RECORDS FOR THE TASK:
○ ○ ○ ○ ○
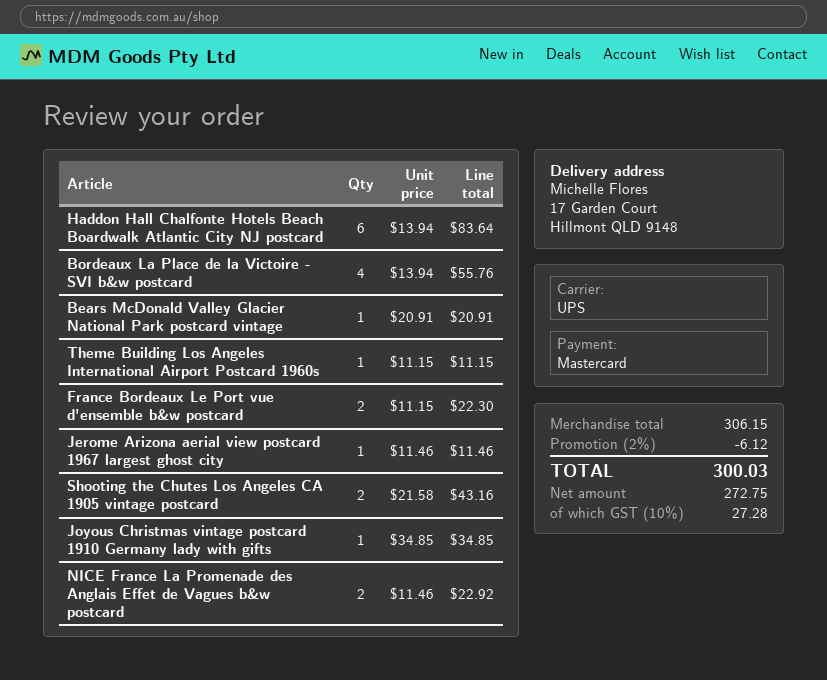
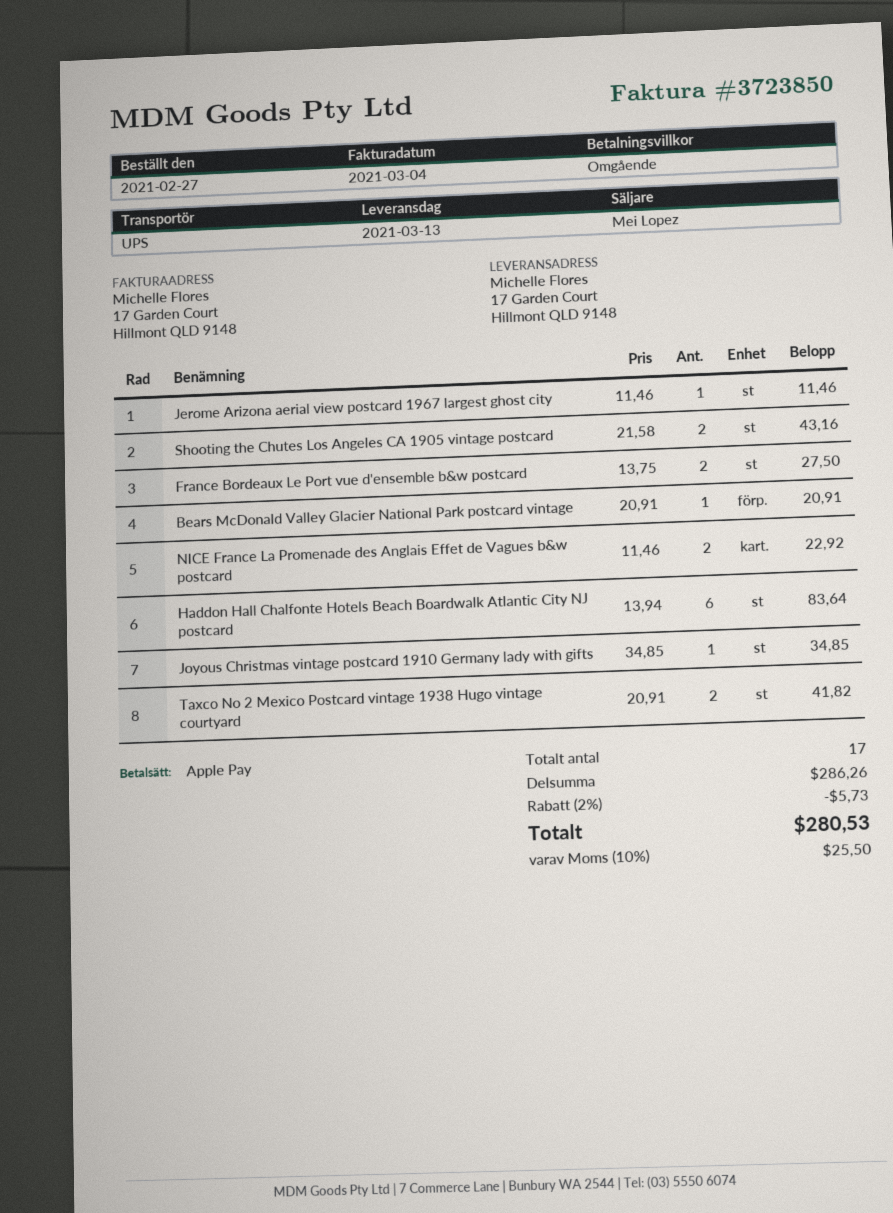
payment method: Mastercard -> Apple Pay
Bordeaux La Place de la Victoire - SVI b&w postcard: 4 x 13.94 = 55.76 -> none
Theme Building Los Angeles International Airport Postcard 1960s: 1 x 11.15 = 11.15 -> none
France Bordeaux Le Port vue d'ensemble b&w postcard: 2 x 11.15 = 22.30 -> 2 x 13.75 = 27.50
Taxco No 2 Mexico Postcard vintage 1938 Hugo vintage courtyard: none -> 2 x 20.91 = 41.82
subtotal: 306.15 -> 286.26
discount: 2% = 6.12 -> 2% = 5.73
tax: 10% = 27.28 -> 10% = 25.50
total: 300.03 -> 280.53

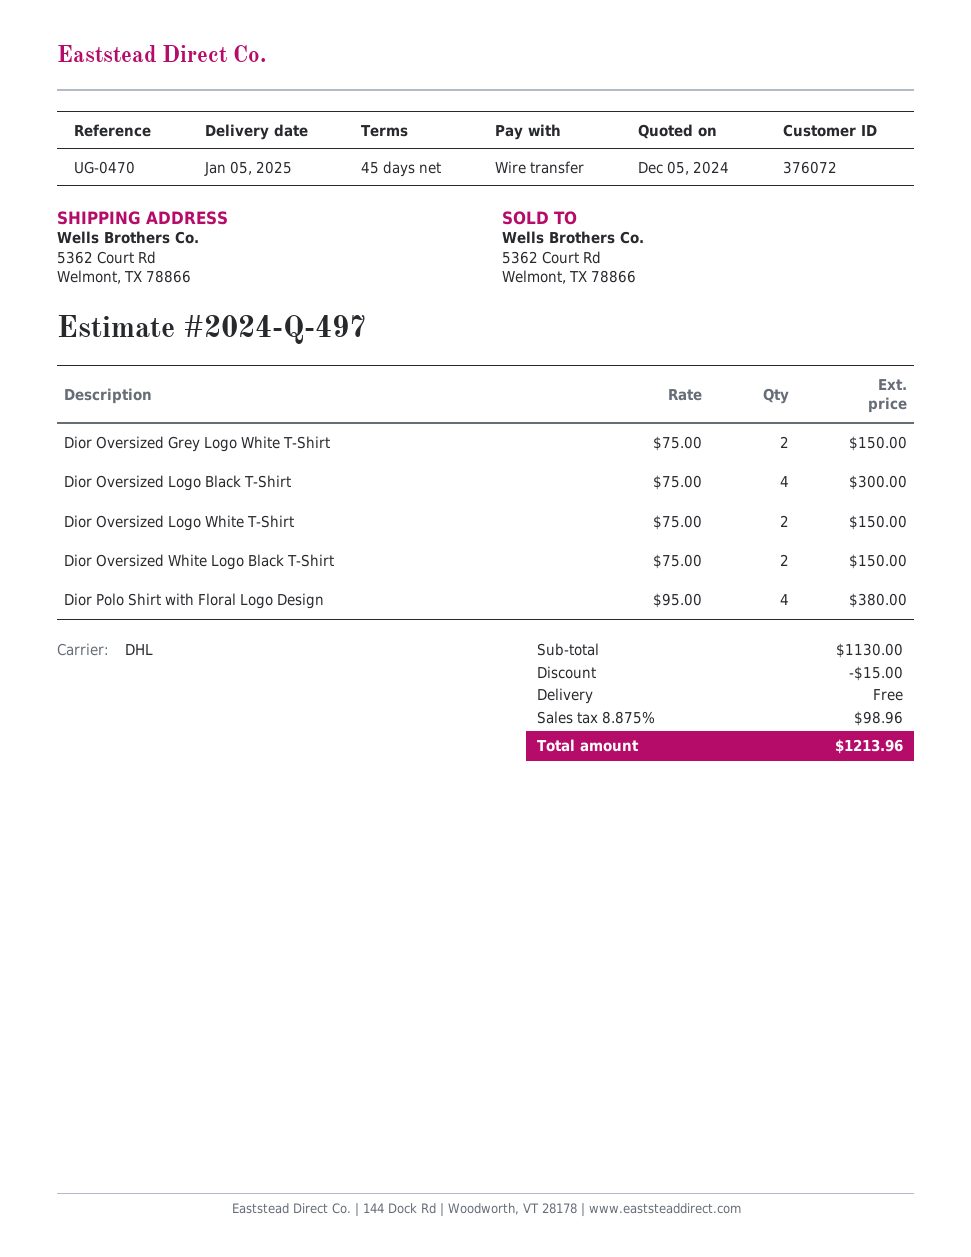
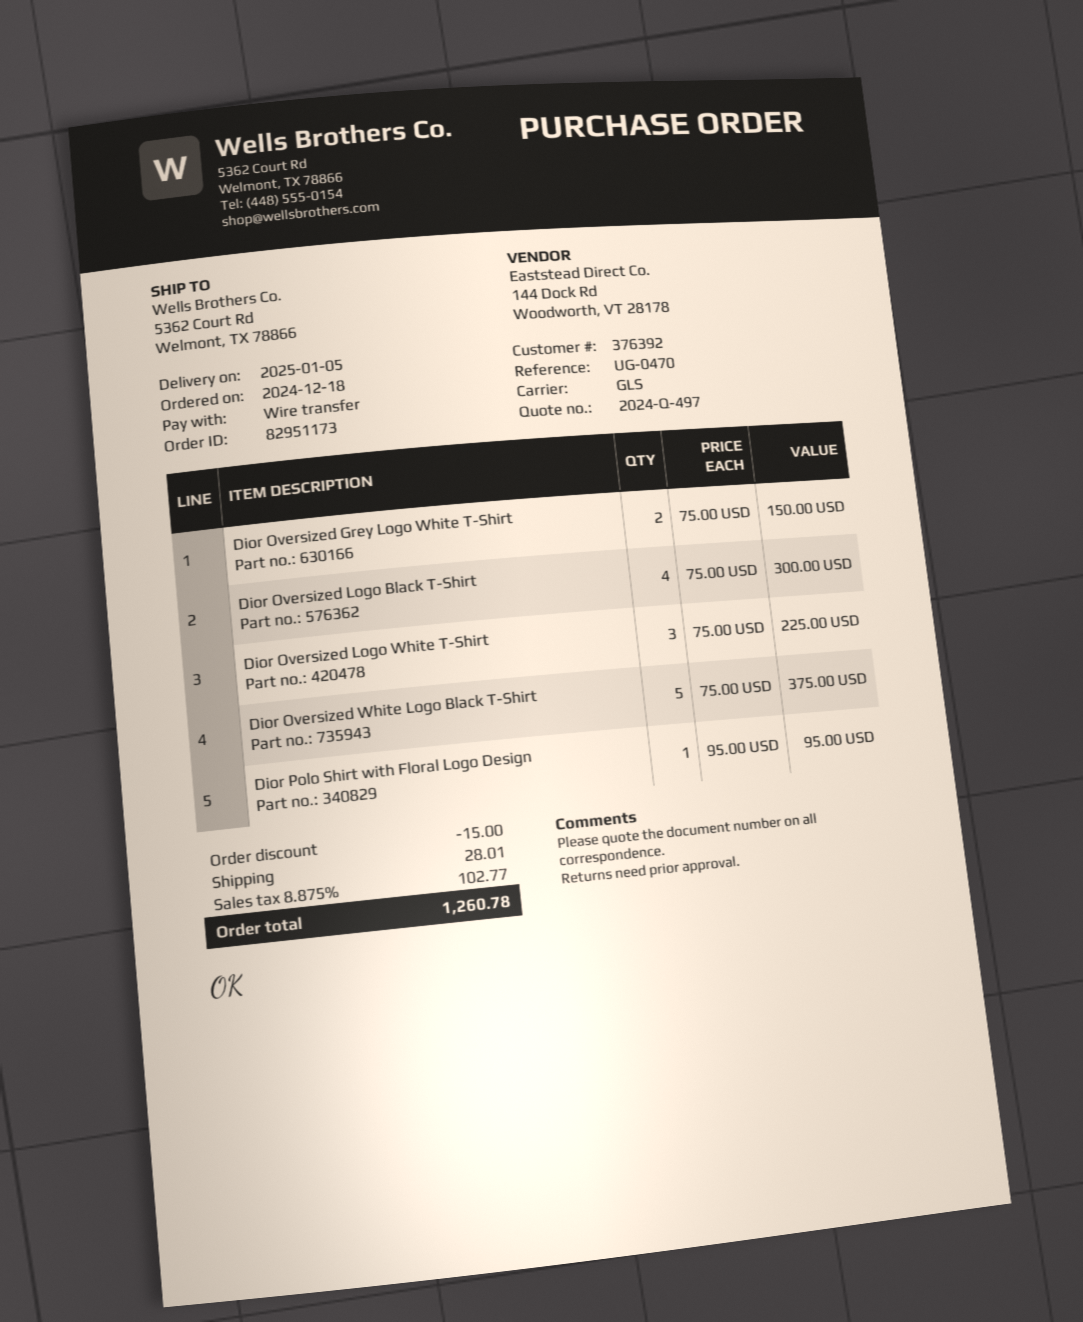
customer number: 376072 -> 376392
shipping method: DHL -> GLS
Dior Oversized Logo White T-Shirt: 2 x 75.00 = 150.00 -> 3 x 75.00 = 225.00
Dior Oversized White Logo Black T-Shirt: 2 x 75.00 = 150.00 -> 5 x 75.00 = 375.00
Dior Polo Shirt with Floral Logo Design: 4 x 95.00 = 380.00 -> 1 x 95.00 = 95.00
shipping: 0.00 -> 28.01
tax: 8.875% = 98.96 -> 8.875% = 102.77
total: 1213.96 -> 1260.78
○ ○ ○ ○ ○
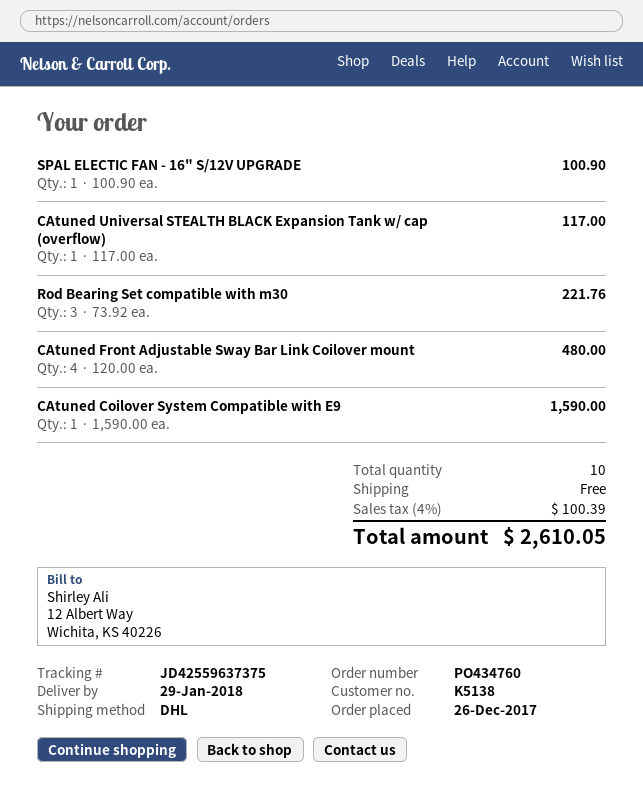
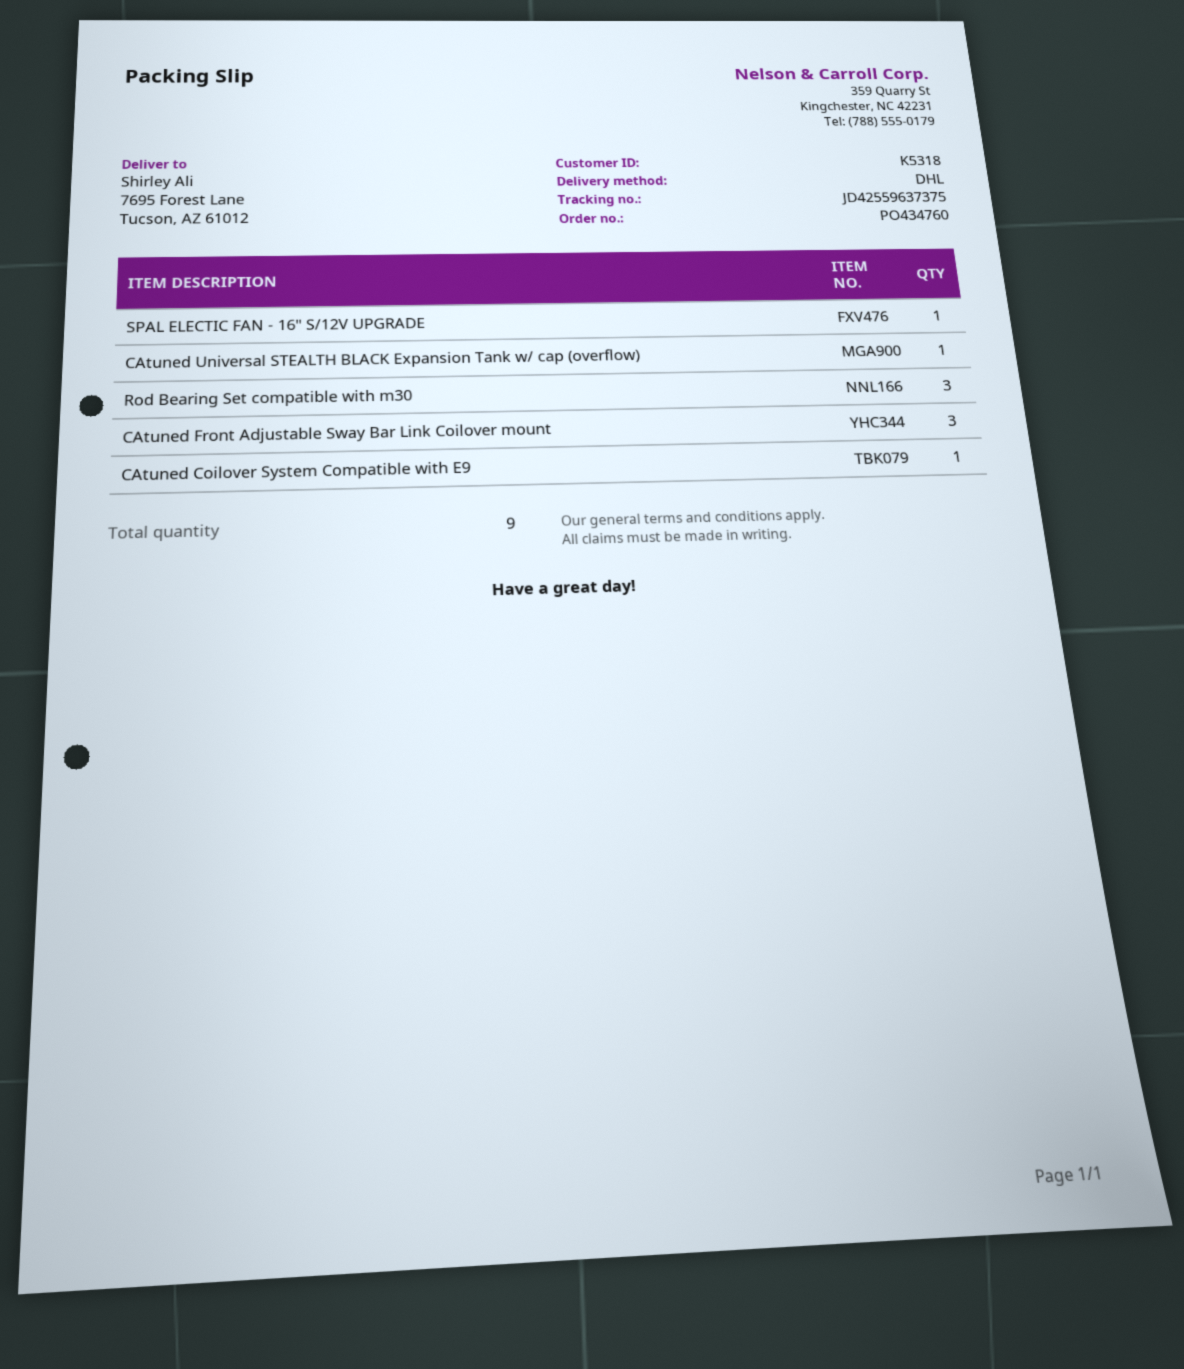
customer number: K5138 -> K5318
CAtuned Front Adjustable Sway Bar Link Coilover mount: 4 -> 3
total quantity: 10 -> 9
○ ○ ○ ○ ○
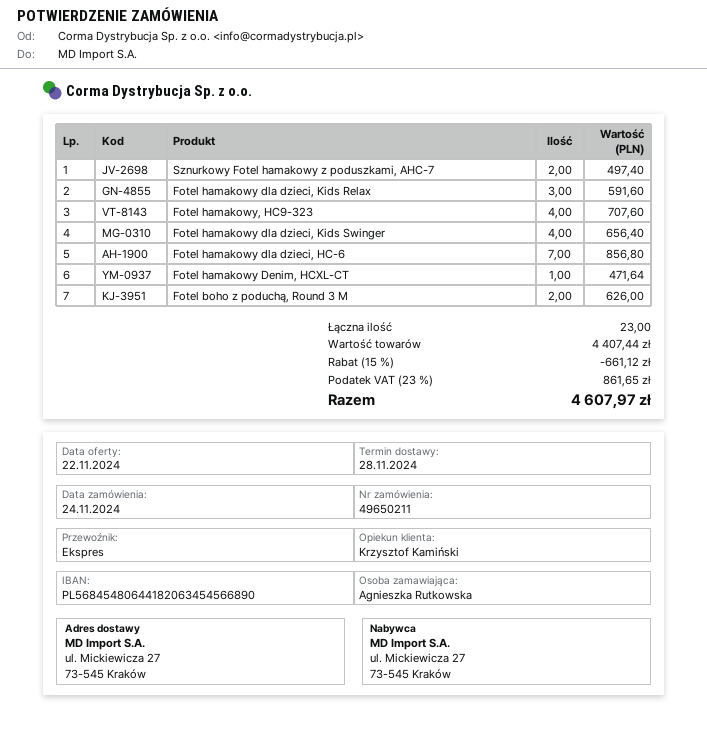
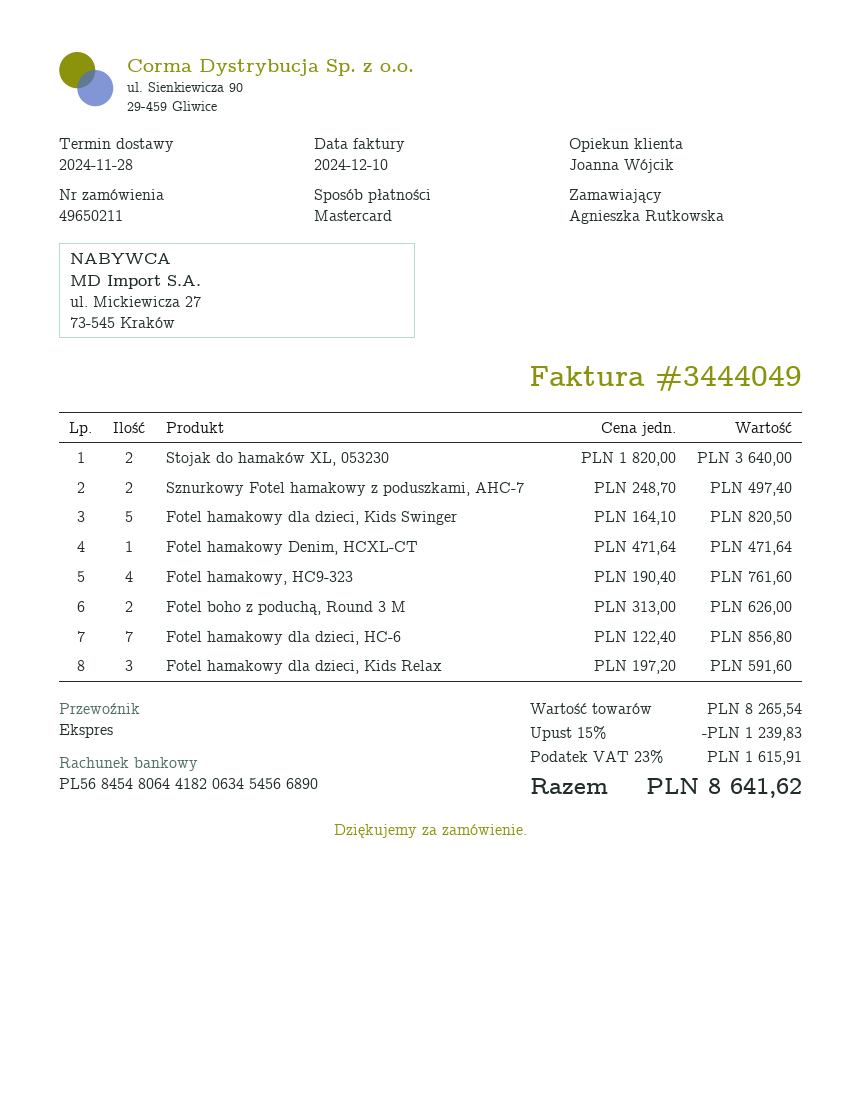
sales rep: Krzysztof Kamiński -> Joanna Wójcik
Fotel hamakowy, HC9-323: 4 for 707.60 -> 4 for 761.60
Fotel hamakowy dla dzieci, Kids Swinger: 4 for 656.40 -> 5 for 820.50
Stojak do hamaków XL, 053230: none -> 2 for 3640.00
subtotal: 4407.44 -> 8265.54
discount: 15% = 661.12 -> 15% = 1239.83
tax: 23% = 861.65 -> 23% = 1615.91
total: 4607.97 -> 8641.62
○ ○ ○ ○ ○
EXERCISE PROMPT: Above are the records; copy from them only the lines starting at the one containing "payment method: Mastercard -> Apple Pay" and ending at the one containing "Dior Oversized White", exactly and without pictures.

EXERCISE RESPONSE:
payment method: Mastercard -> Apple Pay
Bordeaux La Place de la Victoire - SVI b&w postcard: 4 x 13.94 = 55.76 -> none
Theme Building Los Angeles International Airport Postcard 1960s: 1 x 11.15 = 11.15 -> none
France Bordeaux Le Port vue d'ensemble b&w postcard: 2 x 11.15 = 22.30 -> 2 x 13.75 = 27.50
Taxco No 2 Mexico Postcard vintage 1938 Hugo vintage courtyard: none -> 2 x 20.91 = 41.82
subtotal: 306.15 -> 286.26
discount: 2% = 6.12 -> 2% = 5.73
tax: 10% = 27.28 -> 10% = 25.50
total: 300.03 -> 280.53

customer number: 376072 -> 376392
shipping method: DHL -> GLS
Dior Oversized Logo White T-Shirt: 2 x 75.00 = 150.00 -> 3 x 75.00 = 225.00
Dior Oversized White Logo Black T-Shirt: 2 x 75.00 = 150.00 -> 5 x 75.00 = 375.00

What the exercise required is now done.